**Record set**
-------

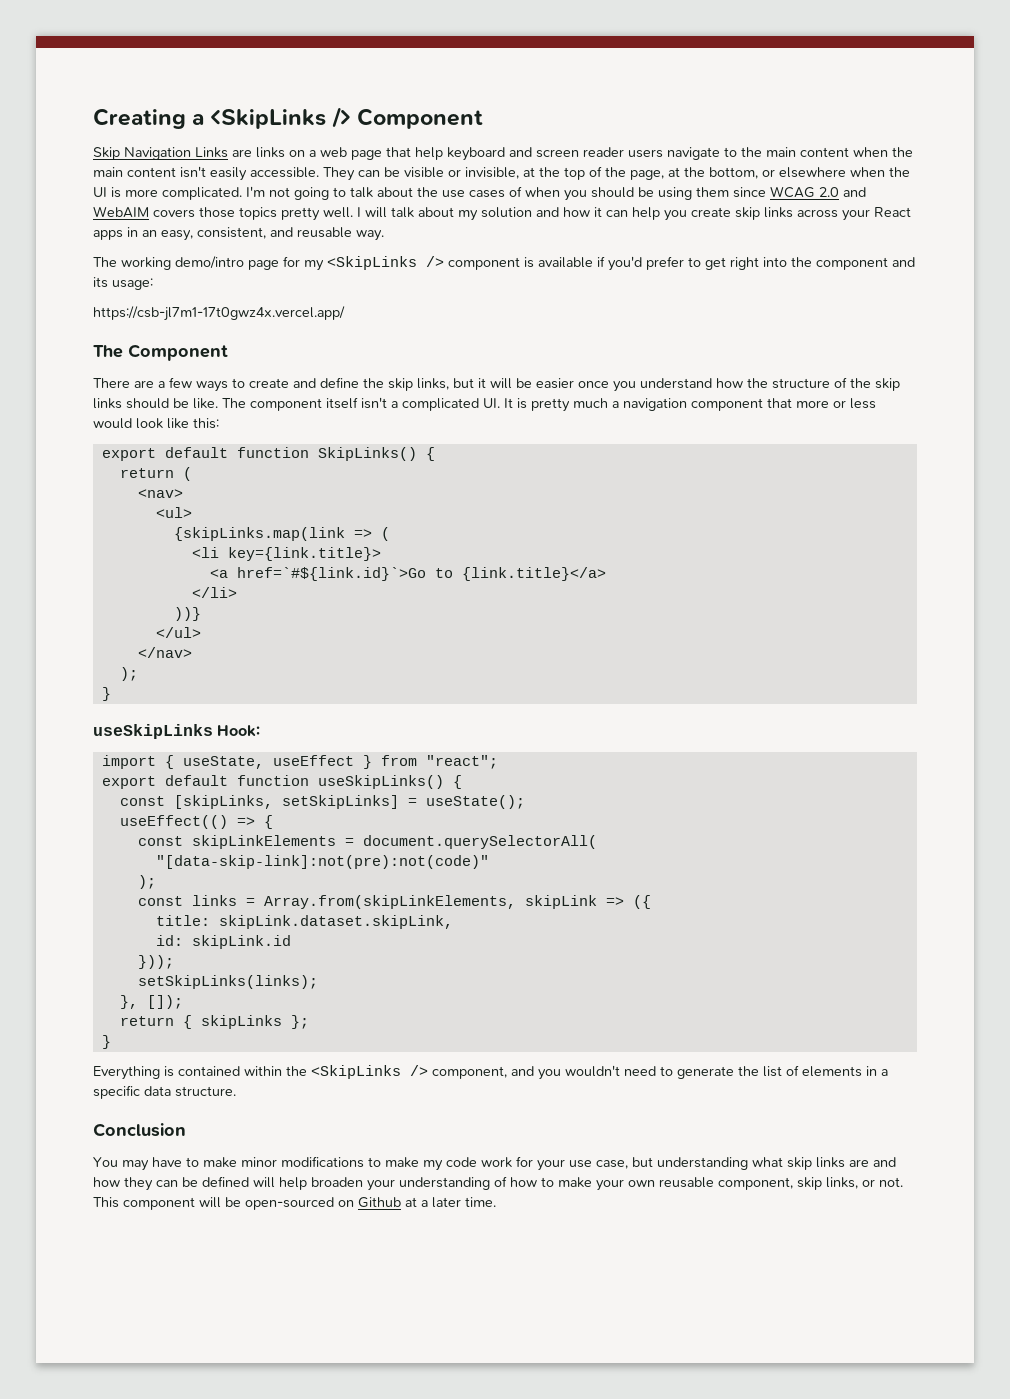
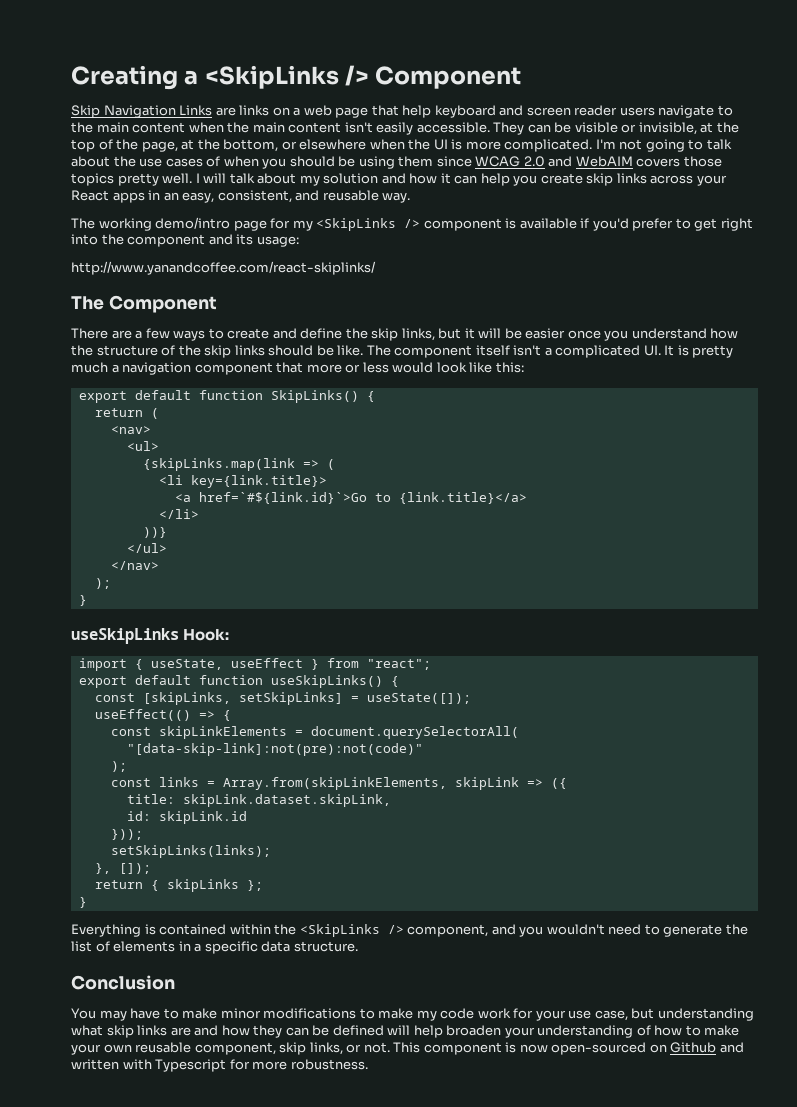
[93,306,345,321] https://csb-jl7m1-17t0gwz4x.vercel.app/ -> [71,261,376,275] http://www.yanandcoffee.com/react-skiplinks/
[425,795,525,809] useState(); -> [366,693,471,704] useState([]);
[199,1197,241,1208] will be -> [505,1042,548,1053] is now
[405,1197,496,1208] at a later time. -> [719,1042,744,1053] [71,1059,368,1072] and written with Typescript for more robustness.

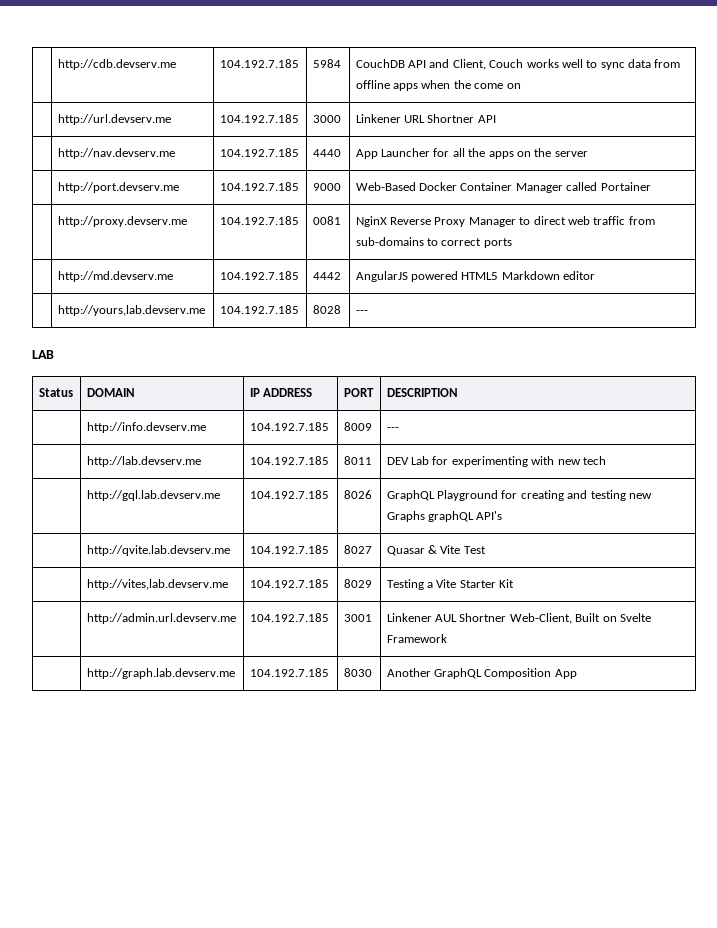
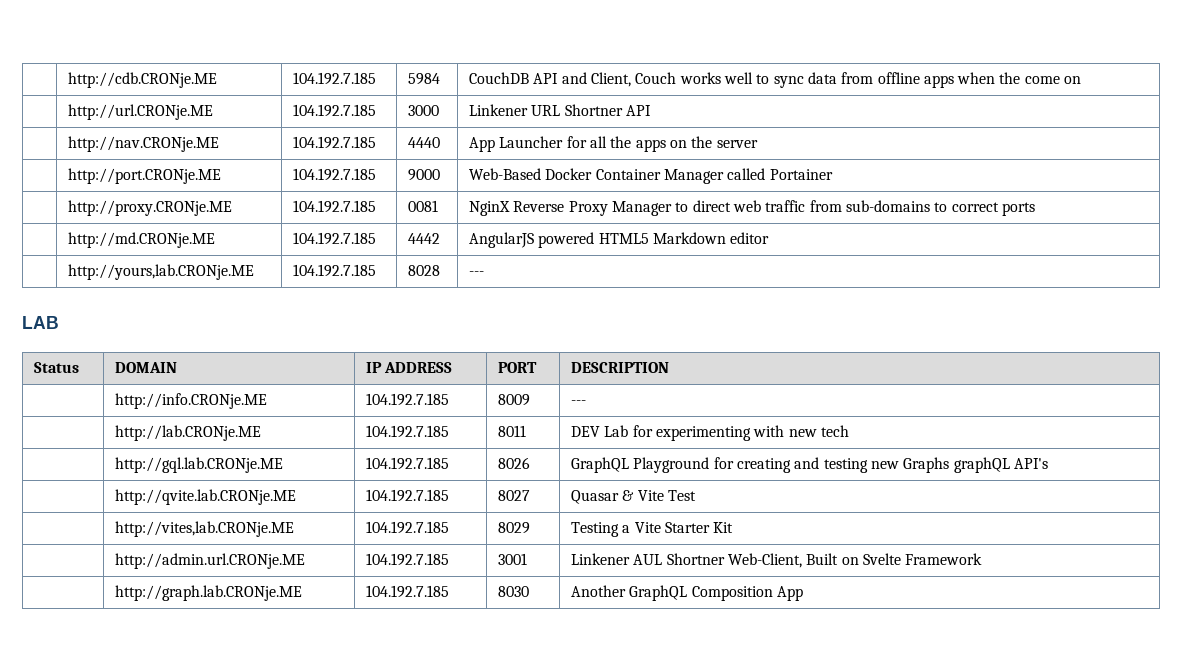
[57,59,176,70] | http://cdb.devserv.me -> [67,72,217,88] | http://cdb.CRONje.ME
[57,114,171,125] http://url.devserv.me -> [67,104,213,120] http://url.CRONje.ME
[57,148,175,159] http://nav.devserv.me -> [67,136,219,152] http://nav.CRONje.ME
[57,182,179,193] http://port.devserv.me -> [67,168,221,184] http://port.CRONje.ME
[57,216,187,227] http://proxy.devserv.me -> [67,200,232,216] http://proxy.CRONje.ME
[57,271,173,282] http://md.devserv.me -> [67,232,215,248] http://md.CRONje.ME
[57,305,205,316] http://yours,lab.devserv.me -> [67,264,254,280] http://yours,lab.CRONje.ME
[86,422,206,433] http://info.devserv.me -> [114,393,267,409] http://info.CRONje.ME
[86,456,201,467] http://lab.devserv.me -> [114,425,261,441] http://lab.CRONje.ME
[86,490,220,501] http://gql.lab.devserv.me -> [114,457,283,473] http://gql.lab.CRONje.ME
[86,545,230,556] http://qvite.lab.devserv.me -> [114,489,296,505] http://qvite.lab.CRONje.ME
[86,579,228,590] http://vites,lab.devserv.me -> [114,521,294,537] http://vites,lab.CRONje.ME
[86,613,236,624] http://admin.url.devserv.me -> [114,553,305,569] http://admin.url.CRONje.ME
[86,668,235,679] http://graph.lab.devserv.me -> [114,585,302,601] http://graph.lab.CRONje.ME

-------

**Task goal**
Exactly the lines between the one containing "[86,579,228,590] http://vites,lab.devserv.me ->" and the end of the material, both ends included, must be retyped, with nothing added.

**Written solution**
[86,579,228,590] http://vites,lab.devserv.me -> [114,521,294,537] http://vites,lab.CRONje.ME
[86,613,236,624] http://admin.url.devserv.me -> [114,553,305,569] http://admin.url.CRONje.ME
[86,668,235,679] http://graph.lab.devserv.me -> [114,585,302,601] http://graph.lab.CRONje.ME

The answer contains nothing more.